“Anime.” What do you think about when we think about “anime?” Honestly, take a second to think about it.

Anime is loaded word. As a type of movie, it often comes with these negative connotations that it’s “too weird,” or that “it’s for kids,” or that only a certain “type” of person watches anime. But anime shouldn’t scare someone away. It really shouldn’t make you think anything about the movie other than it’s animated and that, maybe, it’s in Japanese.

If someone asked you if you wanted to watch one of the greatest science fiction movies ever made, you’d probably say “Of course!” But would your opinion change if they told you after that it’s an anime movie?

“Akira,” which is being presented as part of the “Cinemanga” series by the Center for Japanese Studies at the State Theatre, is a 1988 animated classic based on the manga of the same name by Katsuhiro Otomo. There is no question why it’s widely considered both one of the greatest animated films and science fiction films to ever be made.

Set in a dystopian Tokyo in the year 2019, there are riots and political unrest. Neo-Tokyo is the backdrop for this incredible tale in which teenager Testuo (Nozomu Sasaki, “Yu Yu Hakusho”) gains superhuman powers. The animation of the setting is gorgeous. The detail of every shot is absolutely insane. There is an instance in which Tetsuo walks into down a flight of stairs to an underground bar in the grand scheme of things, this shot is a couple seconds at most. But it still sticks out in my mind, it’s visually striking and detailed, it seems impossible to forget it. It could be a painting in and of itself. This is exemplary of “Akira” in general. One would be hard-pressed to find a shot in this film that is not as technically and beautifully crafted as the previous one.

The plot follows Testuo as he is captured and put into a testing facility by the government. His friend Kaneda (Mitsuo Iwata, “Outlanders”) then tries to set him free. However, Tetsuo soon escapes of his own volition, eager to set free Akira, who is rumored to have destroyed old Tokyo and to be even more powerful than he is.
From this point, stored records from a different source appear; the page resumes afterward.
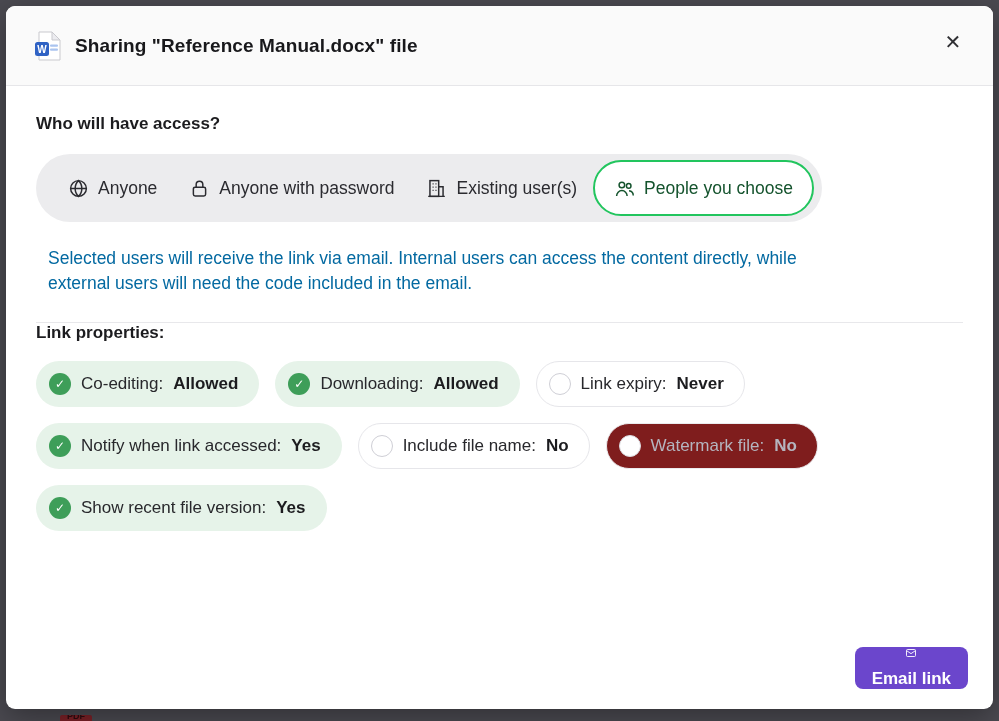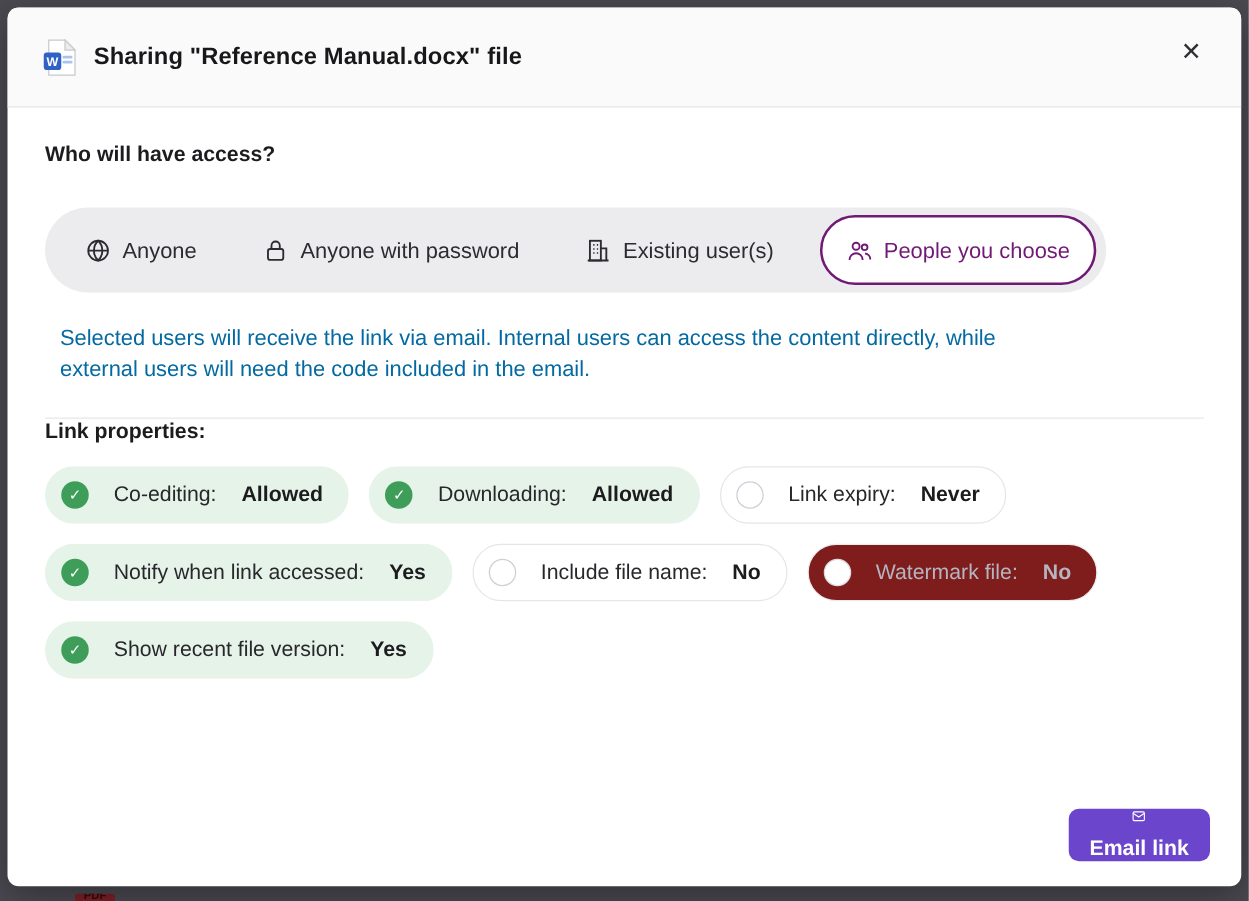--- a/index.html
+++ b/index.html
@@ -38,8 +38,8 @@
   .section-heading { font-size:17px; font-weight:700; color:#1c1c1f; }
   
   .segmented {
-    margin-top:32px; display:inline-flex; align-items:center;
-    background:#ececee; border-radius:34px; height:68px; padding:6px 8px 6px 16px;gap:21px;
+    margin-top:20px; display:inline-flex; align-items:center;
+    background:#ececee; border-radius:34px; height:68px; padding:6px 8px 6px 16px;
   }
   .seg-option {
     display:inline-flex; align-items:center; gap:9px; border:none; background:transparent;

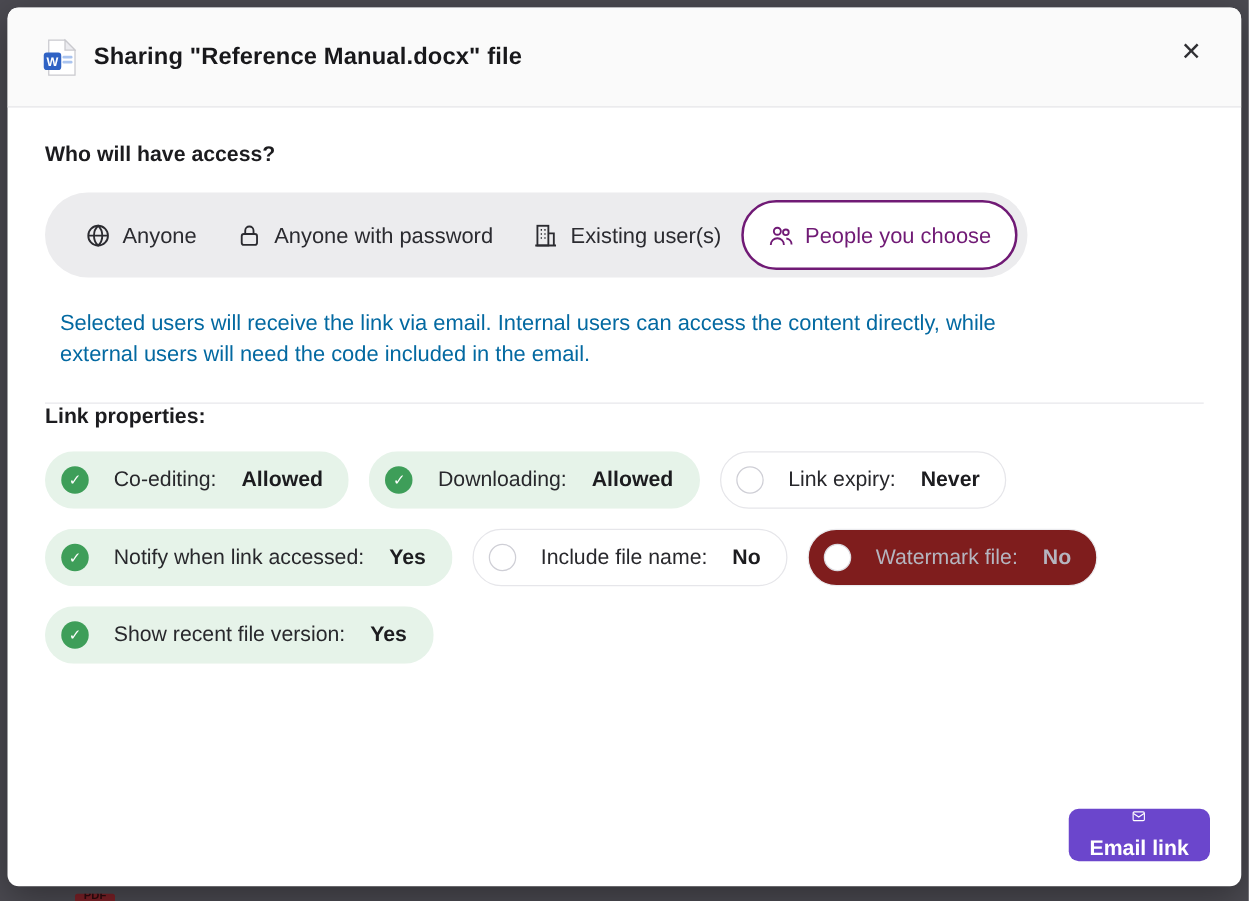--- a/index.html
+++ b/index.html
@@ -49,7 +49,7 @@
   .seg-option .opt-icon { width:21px; height:21px; display:inline-flex; }
   .seg-option .opt-icon svg { width:100%; height:100%; }
   .seg-option.state-selected {
-    background:#ffffff; border:2px solid #701a75; color:#701a75; padding:0 19px;
+    background:#ffffff; border:2px solid #22c55e; color:#14532d; padding:0 19px;
   }
   .access-desc {
     margin:24px 0 0 12px; font-size:17.5px; color:#0369a1; line-height:1.42;

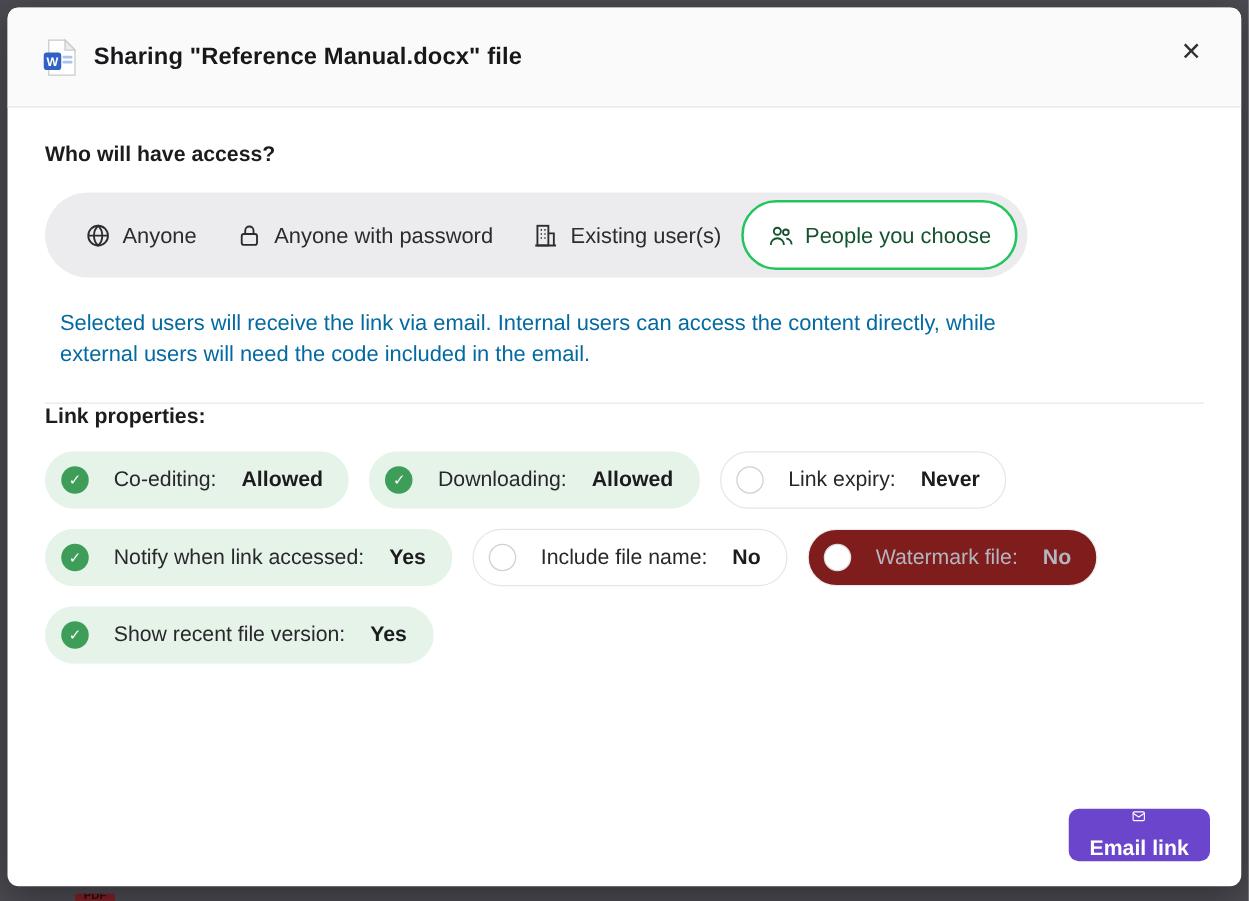--- a/index.html
+++ b/index.html
@@ -59,7 +59,7 @@
   .props-heading { }
   .pills { margin-top:18px; display:flex; flex-wrap:wrap; gap:16px; max-width:940px; }
   .pill {
-    display:inline-flex; align-items:center; gap:20px; height:46px; border-radius:23px;
+    display:inline-flex; align-items:center; gap:10px; height:46px; border-radius:23px;
     padding:0 20px 0 12px; font-size:17px; border:1px solid transparent; cursor:pointer;
     background:transparent; font-family:inherit; white-space:nowrap;
   }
What is special about “Akira” is that it’s not just an exciting science fiction adventure story. It’s so much more. The film explores the potential of life after a third world war. It delves into the Japanese subculture of youths and their tricked out motorcycles. It deals with religion in government. It makes one question what role mankind serves on earth, and it makes one struggle with the idea of power and who should and shouldn’t have it. The film causes discussion of human experimentation. It calls into question the purpose of the Olympic Games. “Akira” is an essential movie because it raises all of these questions and examines unique situations.

Like all great films, to summarize “Akira” and whittle it down couldn’t do it justice. It’s one of those things you just have to see with your own two eyes.